Participants universally reported infrequent direct connections to biochemistry knowledge during workplace learning.

I don’t think I’ve engaged with it [biochemistry] much in terms of my own clinical decision making. (#4)

Participants recognized indirect connections that they made to biochemistry knowledge, through other disciplines, especially pharmacology.

I think I connected it honestly through pharmacology a little bit more. So they would give certain medications and say, "Oh, this helps with GABA receptors," or something like that. And then, I remember[ed] hearing that in biochemistry… (#9)

Participants also noted that the distinction of biochemistry from other disciplines is not always clear.

I think it gets a little bit murky on deciding what is biochemistry, and what is pathology on a more cellular level. I was definitely told to read about cellular pathology, so if that is biochemistry, then yes. I was encouraged to learn biochemistry quite a bit. (#9)

Value

All participants recalled a few examples in which they made a direct connection to biochemistry knowledge during patient care activities that brought value to their learning. Participants described three main ways that connections provided value: by informing patient care decisions, enhancing communication with patients, and supporting participants in feeling like a “good doctor.”

Some participants specified how connections informed patient care decisions, for example those involving management.

…there are actually a number of clinical scenarios and management for patients that require a lot of biochemistry understanding.

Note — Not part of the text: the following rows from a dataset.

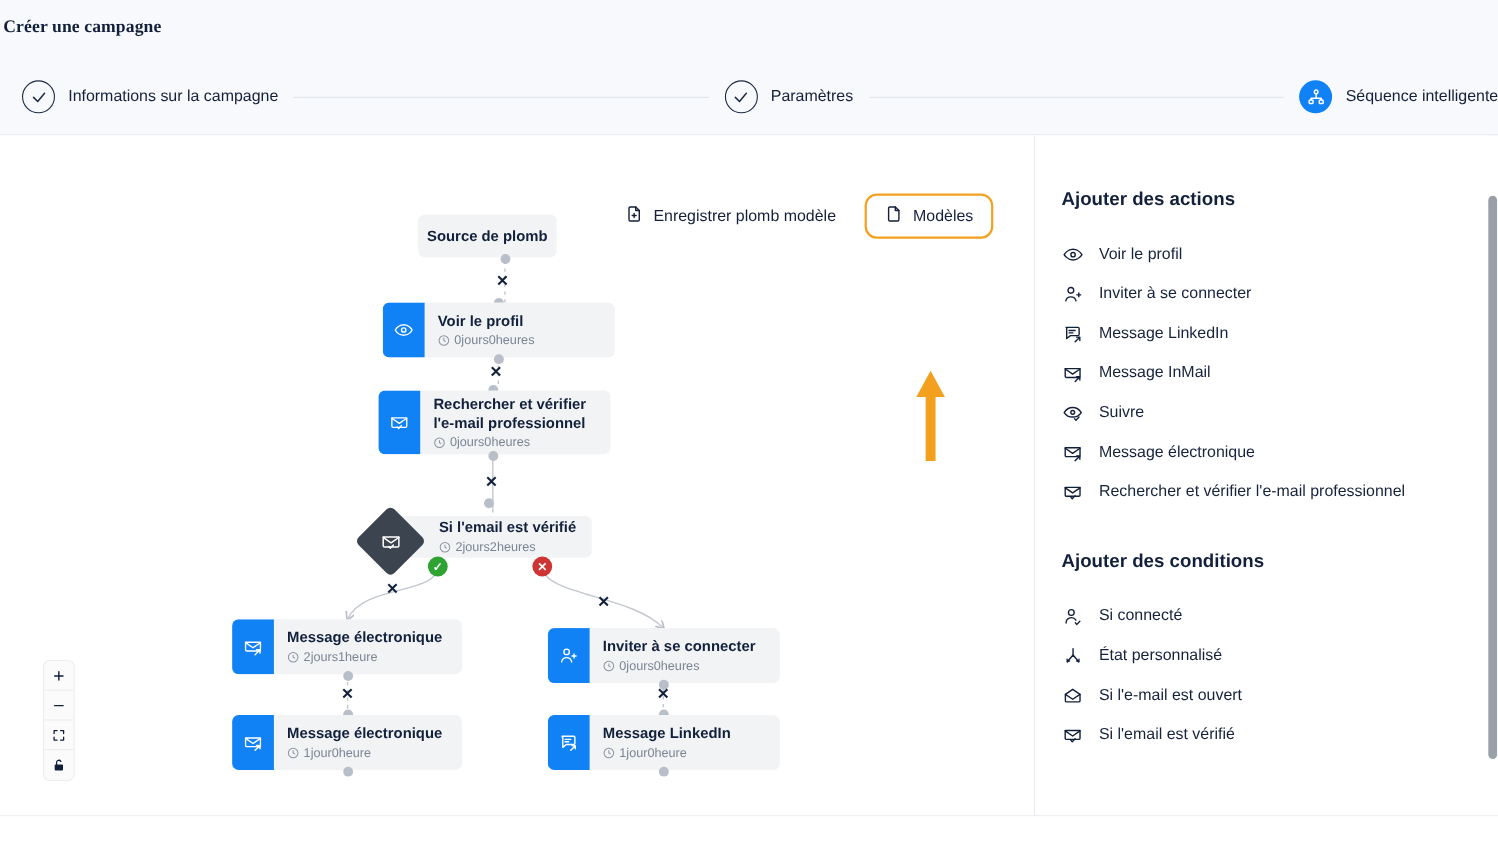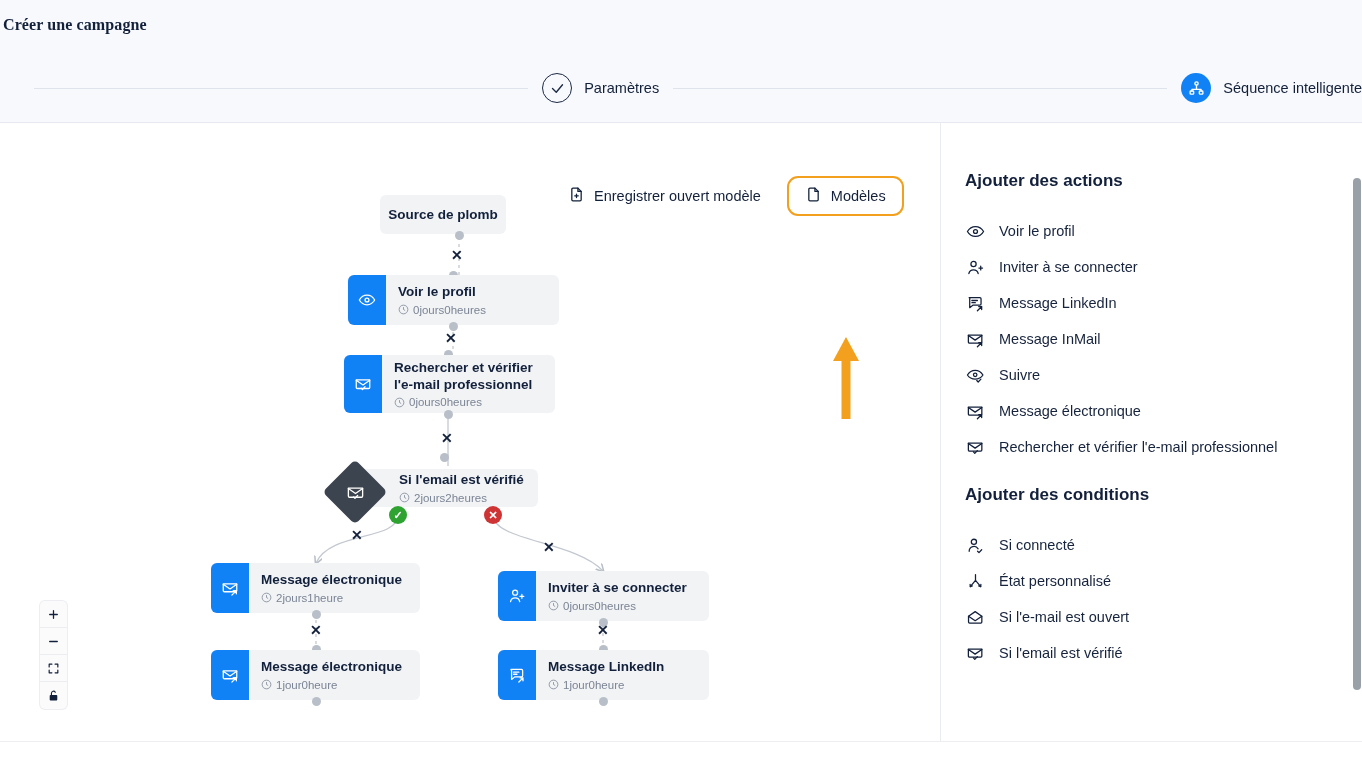--- a/index.html
+++ b/index.html
@@ -179,20 +179,28 @@
 </head>
 <body>
 
 <div id="app">
 
   <div class="header">
     <div class="page-title">Créer une campagne</div>
 
     <div class="steps">
 
+      <div class="step">
+        <div class="step-circle done">
+          <svg width="15" height="15" viewBox="0 0 24 24" fill="none" stroke="#1c2a44" stroke-width="2.2" stroke-linecap="round" stroke-linejoin="round">
+              <polyline points="4,12 10,18 20,6"></polyline>
+            </svg>
+        </div>
+        <div class="step-label">Informations sur la campagne</div>
+      </div>
 
       <div class="step-line"></div>
 
       <div class="step">
         <div class="step-circle done">
           <svg width="15" height="15" viewBox="0 0 24 24" fill="none" stroke="#1c2a44" stroke-width="2.2" stroke-linecap="round" stroke-linejoin="round">
               <polyline points="4,12 10,18 20,6"></polyline>
             </svg>
         </div>
         <div class="step-label">Paramètres</div>
@@ -219,21 +227,21 @@
 
     <div class="graph-toolbar">
       <div class="tb-btn">
         <span>
           <svg width="17" height="17" viewBox="0 0 24 24" fill="none" stroke="#13203a" stroke-width="1.8" stroke-linecap="round" stroke-linejoin="round">
             <path d="M14 3H7a1.6 1.6 0 0 0-1.6 1.6v14.8A1.6 1.6 0 0 0 7 21h10a1.6 1.6 0 0 0 1.6-1.6V7.6z"></path>
             <path d="M14 3v4.6h4.6"></path>
               <path d="M12 11.4v5M9.5 13.9h5"></path>
           </svg>
         </span>
-        <span>Enregistrer ouvert modèle</span>
+        <span>Enregistrer plomb modèle</span>
       </div>
 
       <div class="tb-btn highlight">
         <span>
           <svg width="17" height="17" viewBox="0 0 24 24" fill="none" stroke="#13203a" stroke-width="1.8" stroke-linecap="round" stroke-linejoin="round">
             <path d="M14 3H7a1.6 1.6 0 0 0-1.6 1.6v14.8A1.6 1.6 0 0 0 7 21h10a1.6 1.6 0 0 0 1.6-1.6V7.6z"></path>
             <path d="M14 3v4.6h4.6"></path>
           </svg>
         </span>
         <span>Modèles</span>
@@ -540,21 +548,21 @@
             <path d="M3 6.4h17v8.8a1.4 1.4 0 0 1-1.4 1.4H4.4A1.4 1.4 0 0 1 3 15.2z"></path>
             <path d="M3 6.9l8.5 5.9 8.5-5.9"></path>
             <path d="M9.4 17.6l1.7 1.8 3.3-3.5"></path>
           </svg>
       </span>
       <span class="opt-label">Rechercher et vérifier l'e-mail professionnel</span>
     </div>
 
     <div class="section-gap"></div>
 
-    <div class="panel-heading" style="margin-top:2px;">Ajouter des conditions</div>
+    <div class="panel-heading" style="margin-top:17px;">Ajouter des conditions</div>
 
     <div class="opt-row">
       <span class="opt-icon">
         <svg width="19" height="19" viewBox="0 0 24 24" fill="none" stroke="#12203b" stroke-width="1.6" stroke-linecap="round" stroke-linejoin="round">
             <circle cx="10" cy="7.4" r="3.3"></circle>
             <path d="M4 19.4a6.1 6.1 0 0 1 11.3-3.2"></path>
             <path d="M14.6 19.2l1.8 1.8 3.4-3.6"></path>
           </svg>
       </span>
       <span class="opt-label">Si connecté</span>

And then also an understanding of biochemistry helps to understand more deeply management and presentations for patients on clinical clerkships with a number of diseases. (#2)

Several participants noted that connections enhanced their ability to explain things to patients and their families.

I also think you owe it to patients to really understand things at the level of the pathway because I think it informs not only your understanding of the disease, but how you explain it to patients. (#8)

Others described how connections contributed to their ability to use clinical judgment and reasoning and prevent future harm, an expected part of their ability to “be a good doctor” (#2, #8).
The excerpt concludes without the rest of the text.